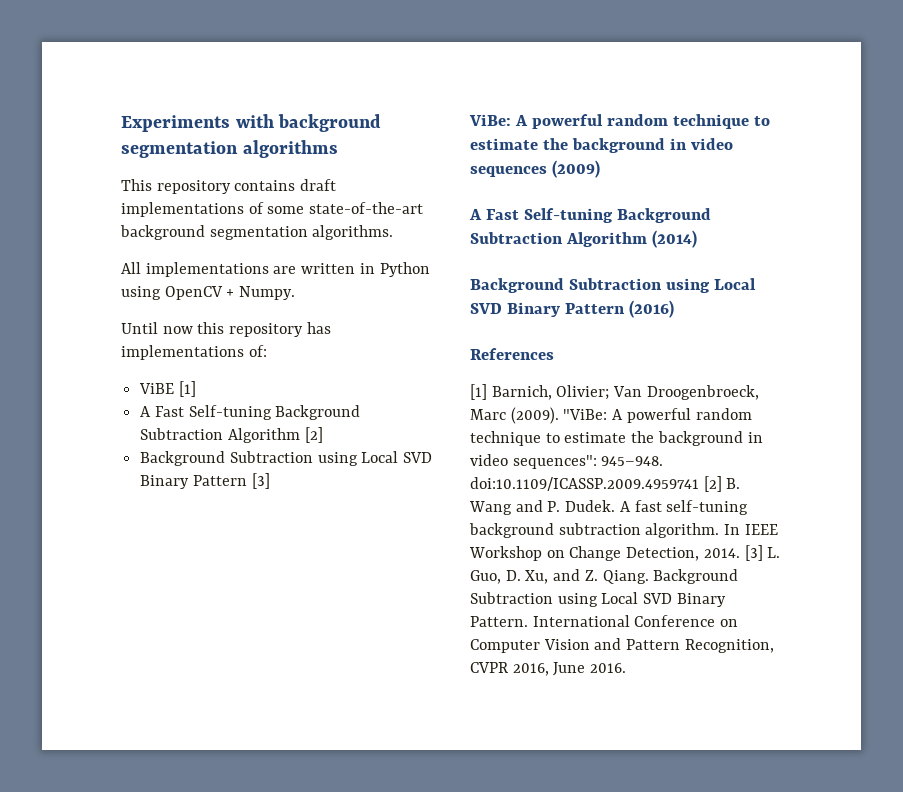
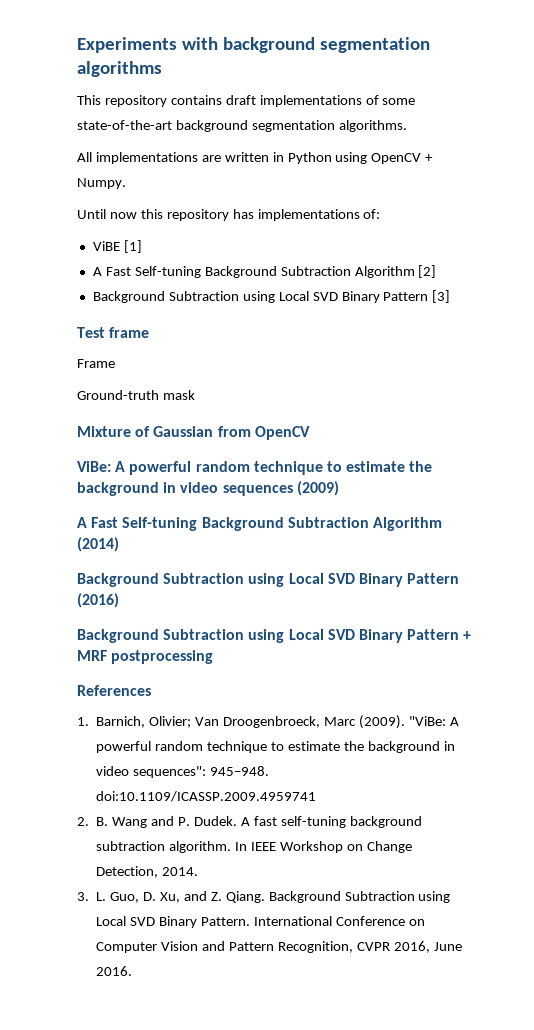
(270, 481) none -> [77,327,150,338] [77,359,115,368] [77,390,195,400] [77,426,310,440] // Test frame // Frame // Ground-truth mask // Mixture of Gaussian from OpenCV
(674, 309) none -> [77,629,472,643] [77,650,214,664] // Background Subtraction using Local SVD Binary Pattern + MRF postprocessing
[470,384,487,400] [1] -> [77,717,89,726] 1.
[703,476,722,492] [2] -> [77,817,89,826] // 2.
[744,545,763,561] [3] -> [77,892,89,901] // 3.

------------------------------------------------------------

Problem to solve:
What the answer must hold: all the data above, given again exactly, without pictures.

Response below:
(270, 481) none -> [77,327,150,338] [77,359,115,368] [77,390,195,400] [77,426,310,440] // Test frame // Frame // Ground-truth mask // Mixture of Gaussian from OpenCV
(674, 309) none -> [77,629,472,643] [77,650,214,664] // Background Subtraction using Local SVD Binary Pattern + MRF postprocessing
[470,384,487,400] [1] -> [77,717,89,726] 1.
[703,476,722,492] [2] -> [77,817,89,826] // 2.
[744,545,763,561] [3] -> [77,892,89,901] // 3.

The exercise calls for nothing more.